Gensim: save_facebook_model() - AssertionError

Created on 10 Jun 2020 · 12Comments · Source: RaRe-Technologies/gensim

Problem description

I am trying to save the trained model of fasttext using the new save_facebook_model function.
I was unable to do it so because an assertionError arises in the code line:
assert vocab_n == len(model.wv.vocab)
The vocabulary of my model is of 2000264:

len(model.wv.vocab)
2000264

I tried with a model with a vocabulary of 4500 and it worked. So I guess there is a limitation in that. But the error message did not tell any of that.

Steps/code/corpus to reproduce

from gensim.models.fasttext import save_facebook_model

save_facebook_model(model,'own_fasttext_model_pretrained.bin')
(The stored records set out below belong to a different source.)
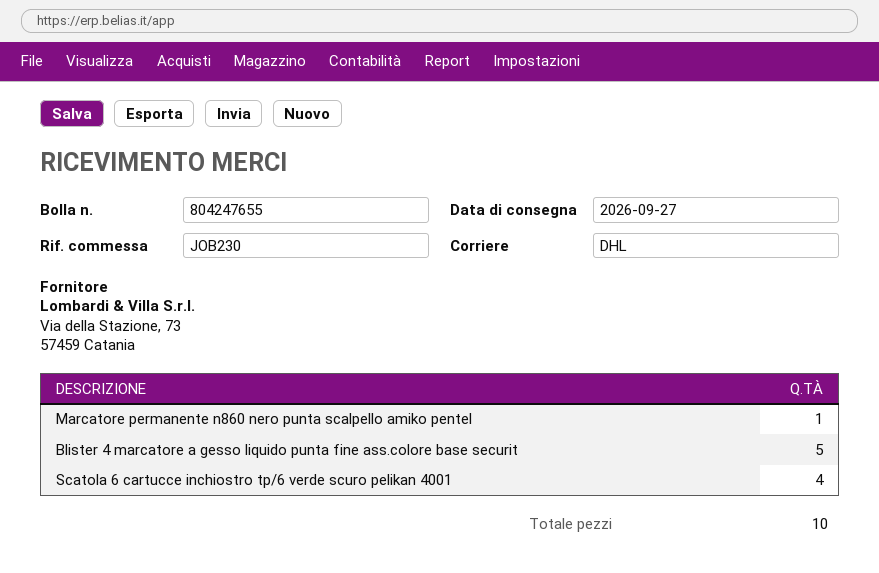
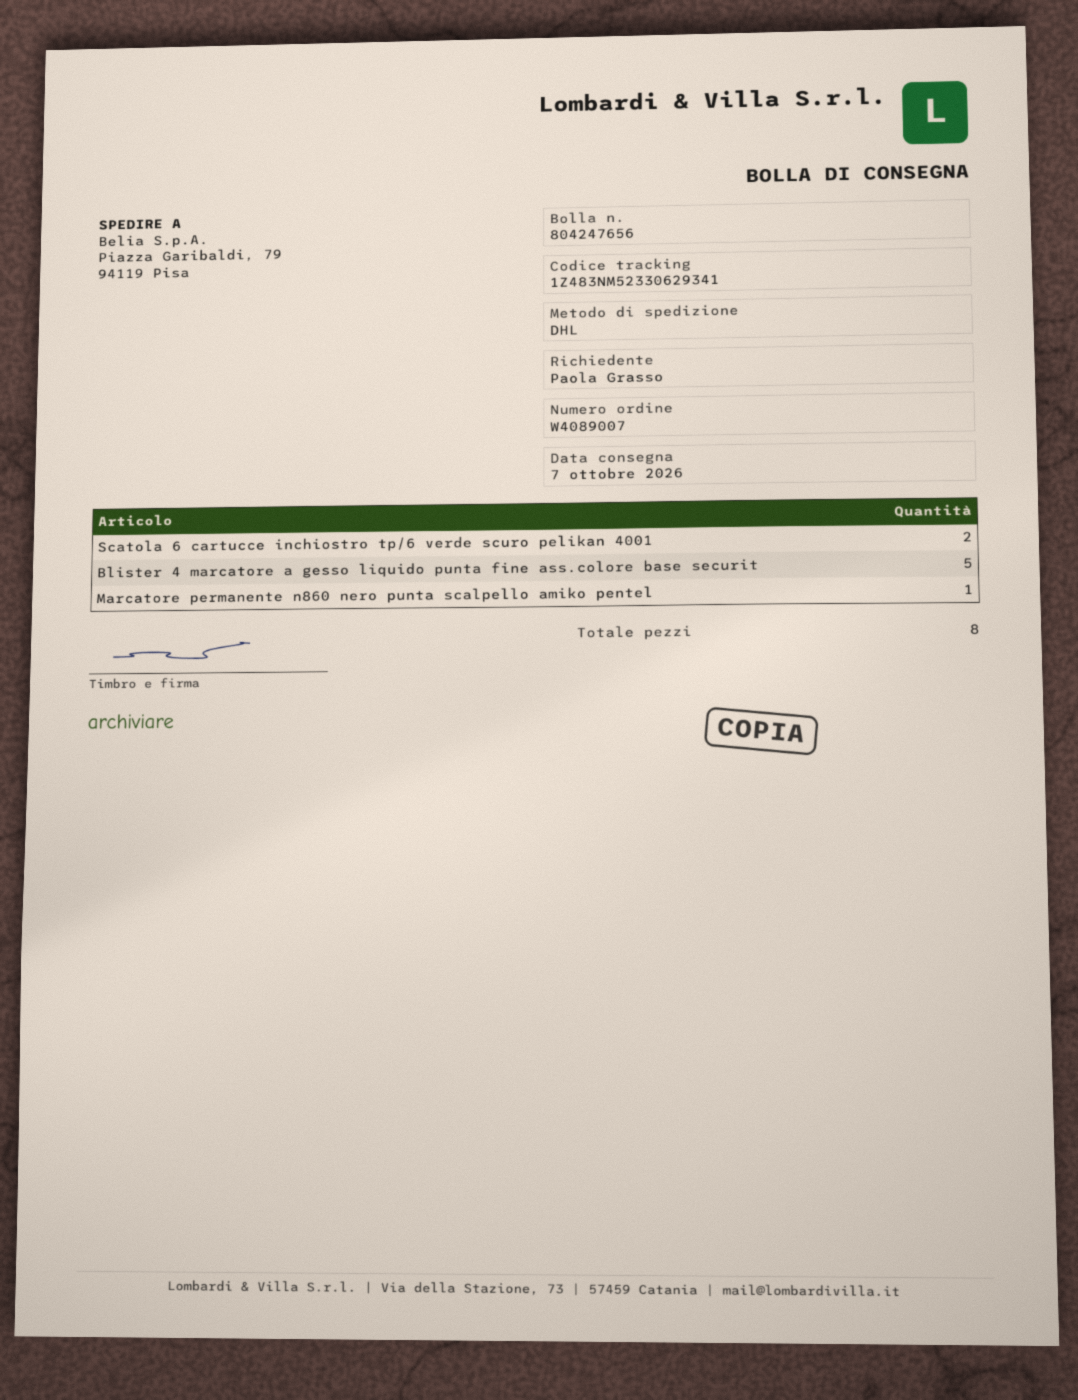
delivery note number: 804247655 -> 804247656
delivery date: 2026-09-27 -> 2026-10-07
Scatola 6 cartucce inchiostro tp/6 verde scuro pelikan 4001: 4 -> 2
total quantity: 10 -> 8

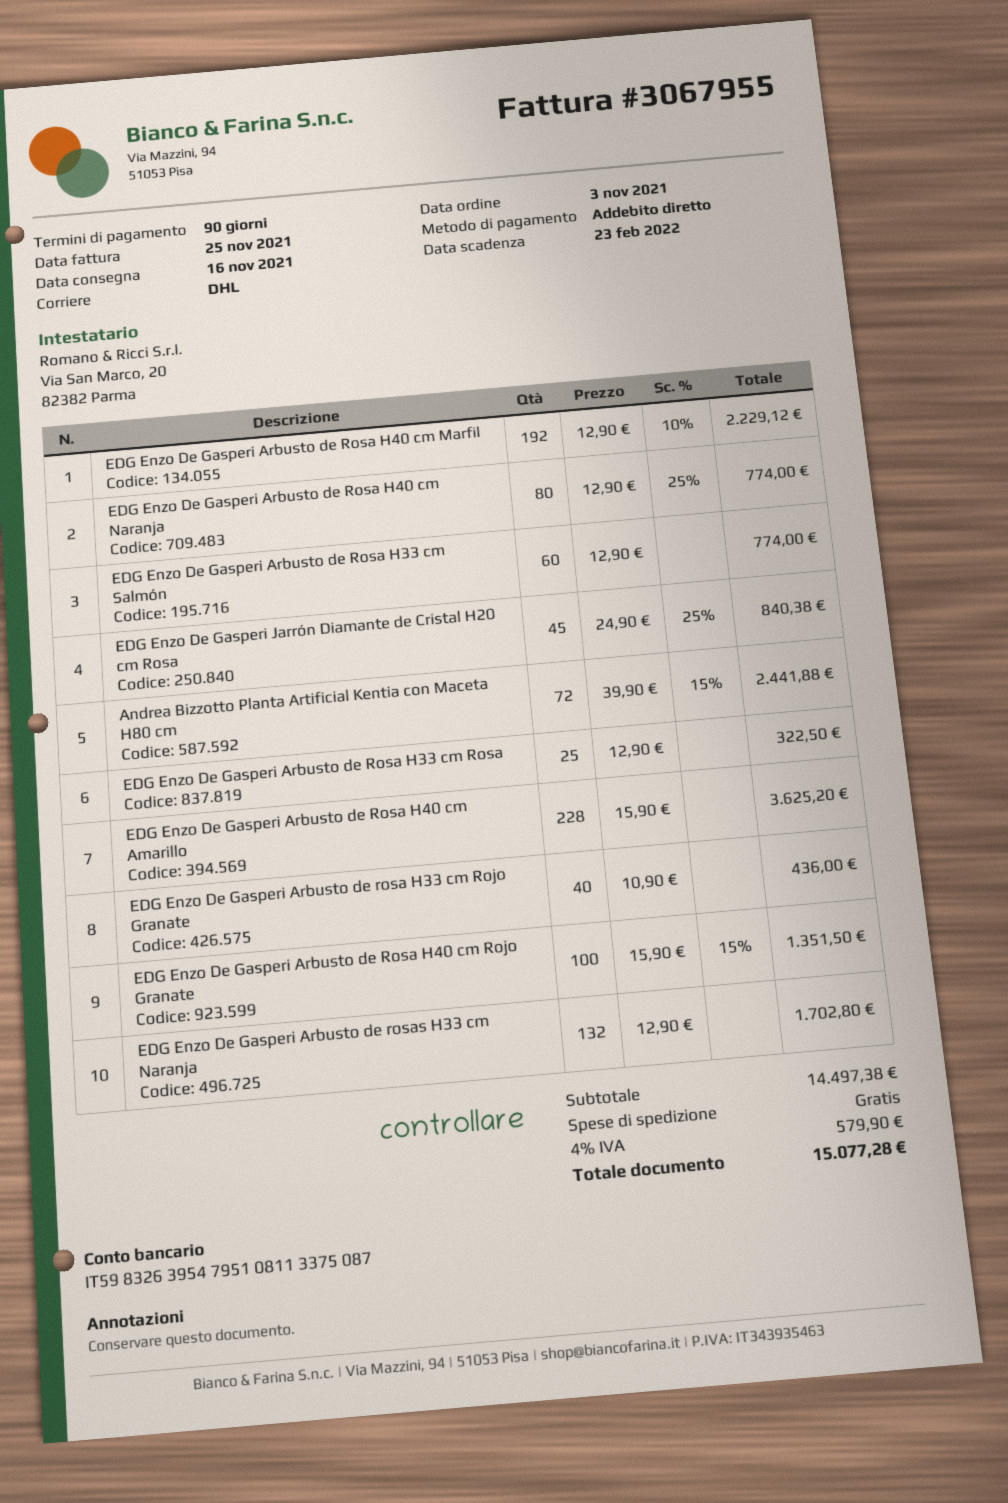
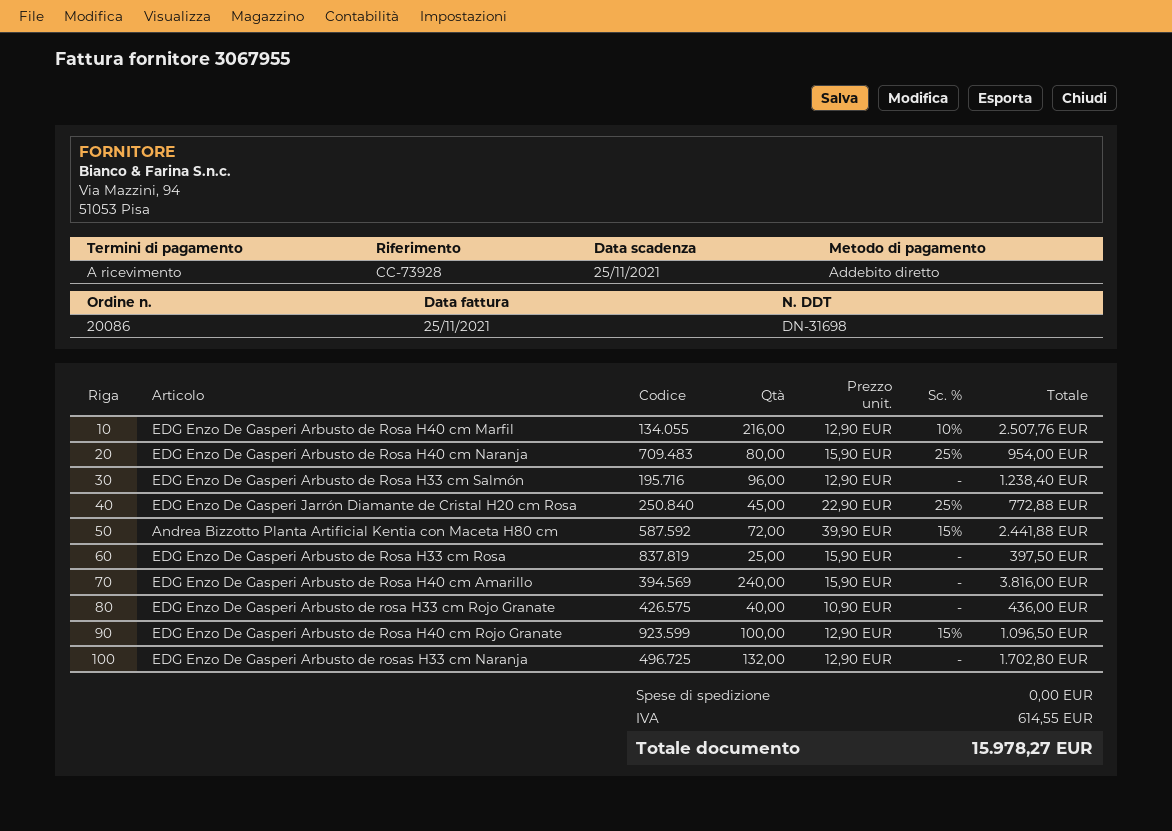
payment terms: 90 days -> on receipt
due date: 2022-02-23 -> 2021-11-25
EDG Enzo De Gasperi Arbusto de Rosa H40 cm Marfil: 192 x 12.90 - 10% = 2229.12 -> 216 x 12.90 - 10% = 2507.76
EDG Enzo De Gasperi Arbusto de Rosa H40 cm Naranja: 80 x 12.90 - 25% = 774.00 -> 80 x 15.90 - 25% = 954.00
EDG Enzo De Gasperi Arbusto de Rosa H33 cm Salmón: 60 x 12.90 = 774.00 -> 96 x 12.90 = 1238.40
EDG Enzo De Gasperi Jarrón Diamante de Cristal H20 cm Rosa: 45 x 24.90 - 25% = 840.38 -> 45 x 22.90 - 25% = 772.88
EDG Enzo De Gasperi Arbusto de Rosa H33 cm Rosa: 25 x 12.90 = 322.50 -> 25 x 15.90 = 397.50
EDG Enzo De Gasperi Arbusto de Rosa H40 cm Amarillo: 228 x 15.90 = 3625.20 -> 240 x 15.90 = 3816.00
EDG Enzo De Gasperi Arbusto de Rosa H40 cm Rojo Granate: 100 x 15.90 - 15% = 1351.50 -> 100 x 12.90 - 15% = 1096.50
tax: 579.90 -> 614.55
total: 15077.28 -> 15978.27

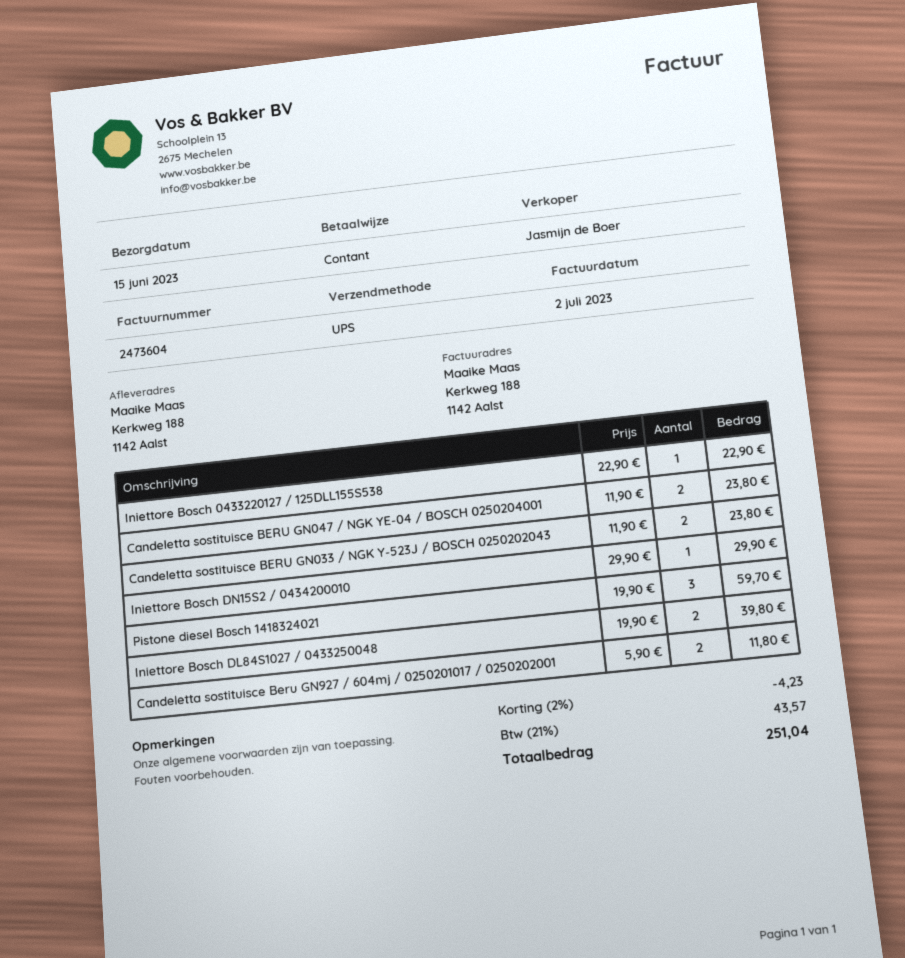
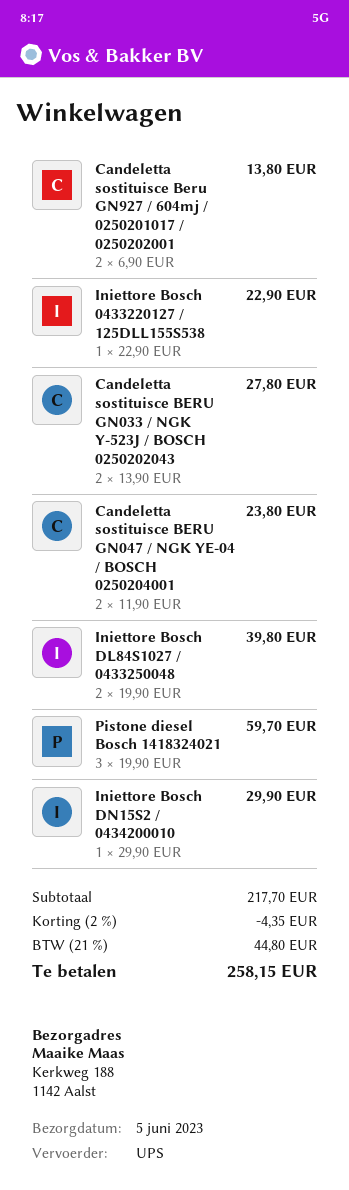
delivery date: 2023-06-15 -> 2023-06-05
Candeletta sostituisce BERU GN033 / NGK Y-523J / BOSCH 0250202043: 2 x 11.90 = 23.80 -> 2 x 13.90 = 27.80
Candeletta sostituisce Beru GN927 / 604mj / 0250201017 / 0250202001: 2 x 5.90 = 11.80 -> 2 x 6.90 = 13.80
discount: 2% = 4.23 -> 2% = 4.35
tax: 21% = 43.57 -> 21% = 44.80
total: 251.04 -> 258.15

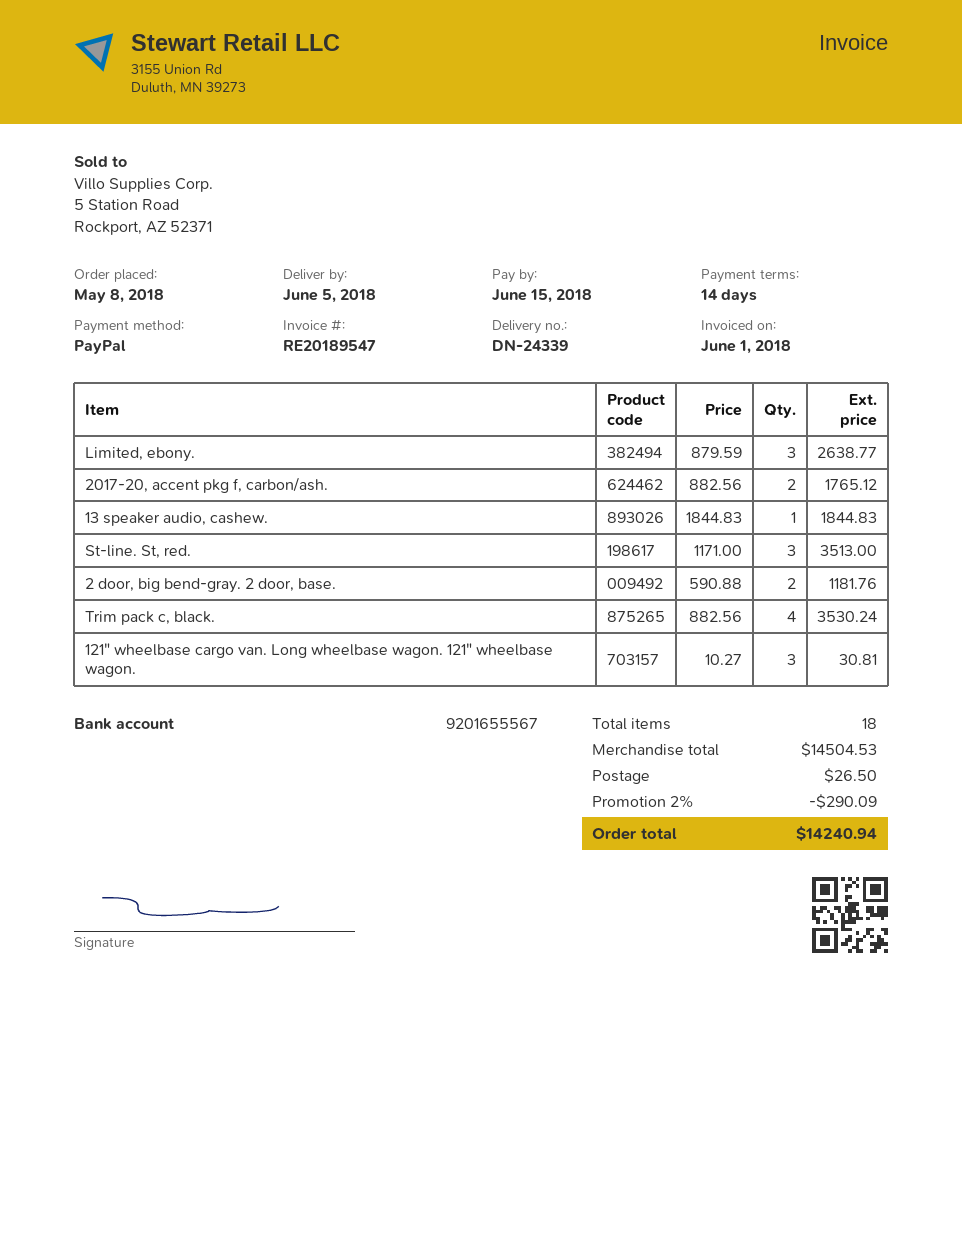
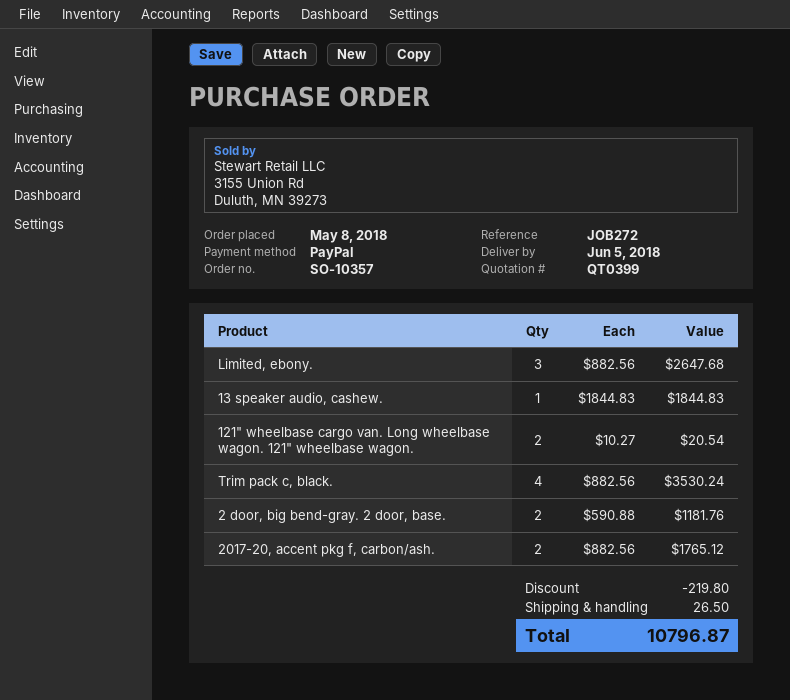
Limited, ebony.: 3 x 879.59 = 2638.77 -> 3 x 882.56 = 2647.68
St-line. St, red.: 3 x 1171.00 = 3513.00 -> none
121" wheelbase cargo van. Long wheelbase wagon. 121" wheelbase wagon.: 3 x 10.27 = 30.81 -> 2 x 10.27 = 20.54
discount: 290.09 -> 219.80
total: 14240.94 -> 10796.87

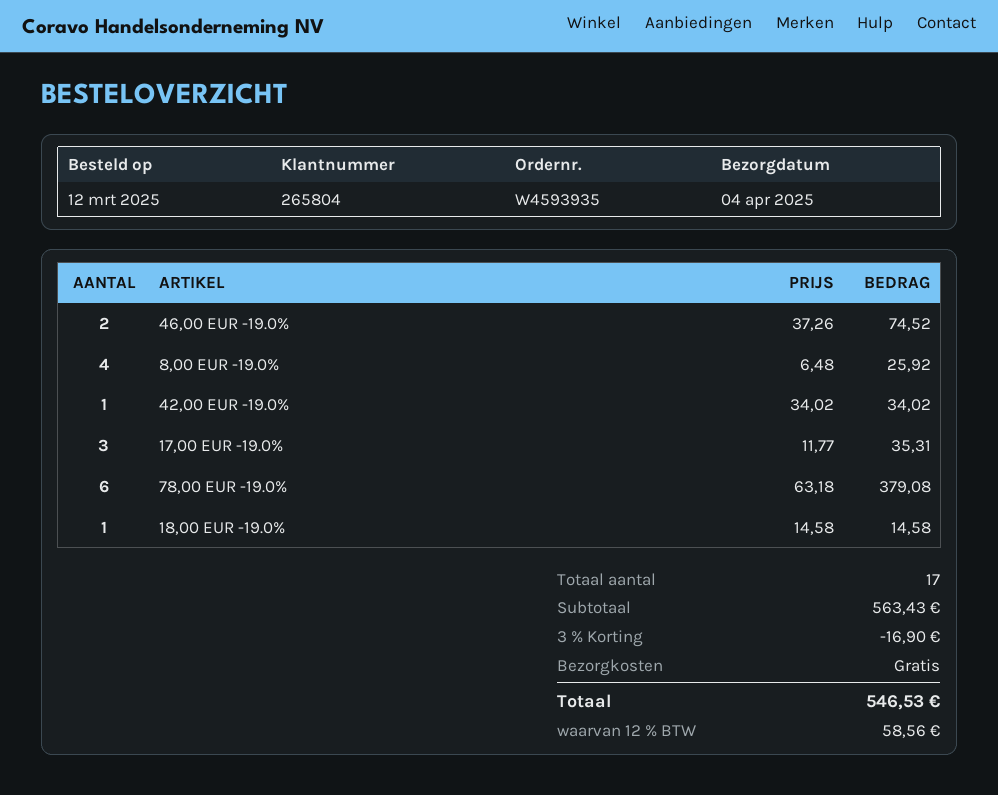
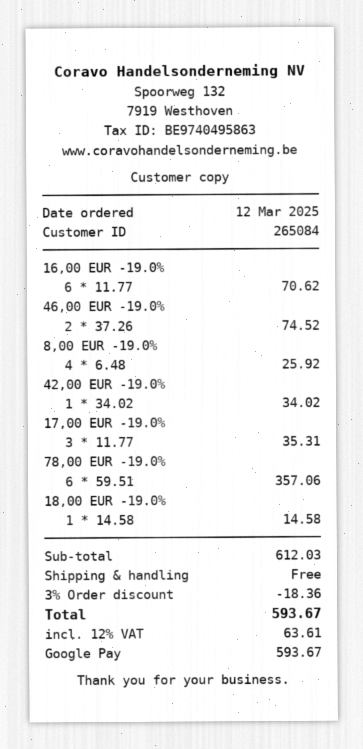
customer number: 265804 -> 265084
78,00 EUR -19.0%: 6 x 63.18 = 379.08 -> 6 x 59.51 = 357.06
16,00 EUR -19.0%: none -> 6 x 11.77 = 70.62
subtotal: 563.43 -> 612.03
discount: 3% = 16.90 -> 3% = 18.36
tax: 12% = 58.56 -> 12% = 63.61
total: 546.53 -> 593.67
---------------------------------------------------------------------------
AssertionError                            Traceback (most recent call last)
<ipython-input-201-0a3c1c458b74> in <module>
      2 from gensim.models.fasttext import load_facebook_model, load_facebook_vectors,save_facebook_model
      3 
----> 4 save_facebook_model(model,'own_fasttext_model_pretrained.bin')

/opt/conda/lib/python3.7/site-packages/gensim/models/fasttext.py in save_facebook_model(model, path, encoding, lr_update_rate, word_ngrams)
   1334     """
   1335     fb_fasttext_parameters = {"lr_update_rate": lr_update_rate, "word_ngrams": word_ngrams}
-> 1336     gensim.models._fasttext_bin.save(model, path, fb_fasttext_parameters, encoding)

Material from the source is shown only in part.